Forecasting the presence and intensity of hostility on Instagram using linguistic and social features
Online antisocial behavior, such as cyberbullying, harassment, and trolling, is a widespread problem that threatens free discussion and has negative physical and mental health consequences for victims and communities. While prior work has proposed automated methods to identify hostile comments in online discussions, these methods work retrospectively on comments that have already been posted, making it difficult to intervene before an interaction escalates.
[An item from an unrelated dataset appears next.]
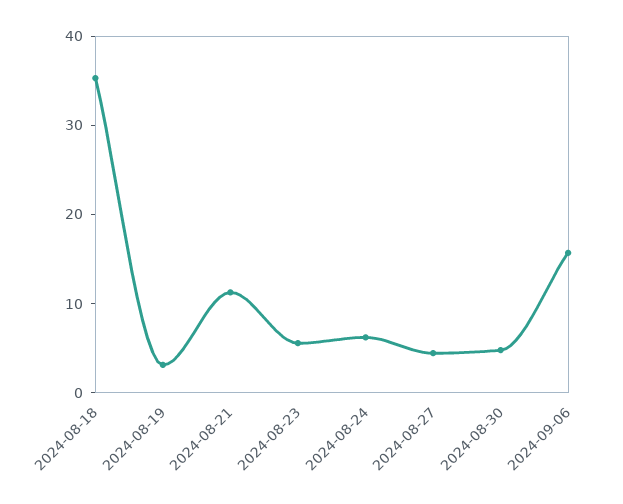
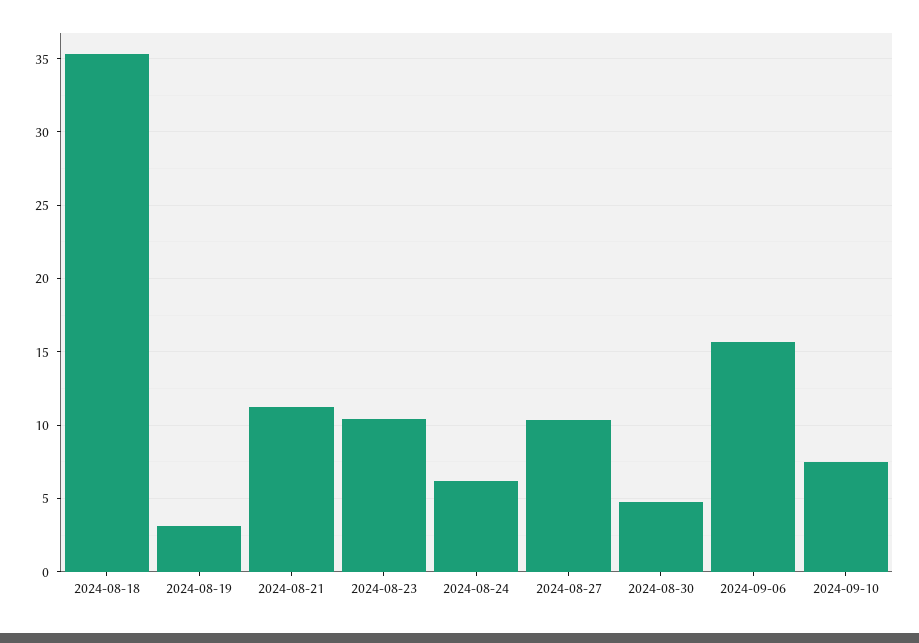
2024-08-23: 6 -> 10.5
2024-08-27: 4 -> 10.5
2024-09-10: none -> 7.5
In this paper we instead consider the problem of forecasting future hostilities in online discussions, which we decompose into two tasks: (1) given an initial sequence of non-hostile comments in a discussion, predict whether some future comment will contain hostility; and (2) given the first hostile comment in a discussion, predict whether this will lead to an escalation of hostility in subsequent comments. Thus, we aim to forecast both the presence and intensity of hostile comments based on linguistic and social features from earlier comments. To evaluate our approach, we introduce a corpus of over 30K annotated Instagram comments from over 1,100 posts.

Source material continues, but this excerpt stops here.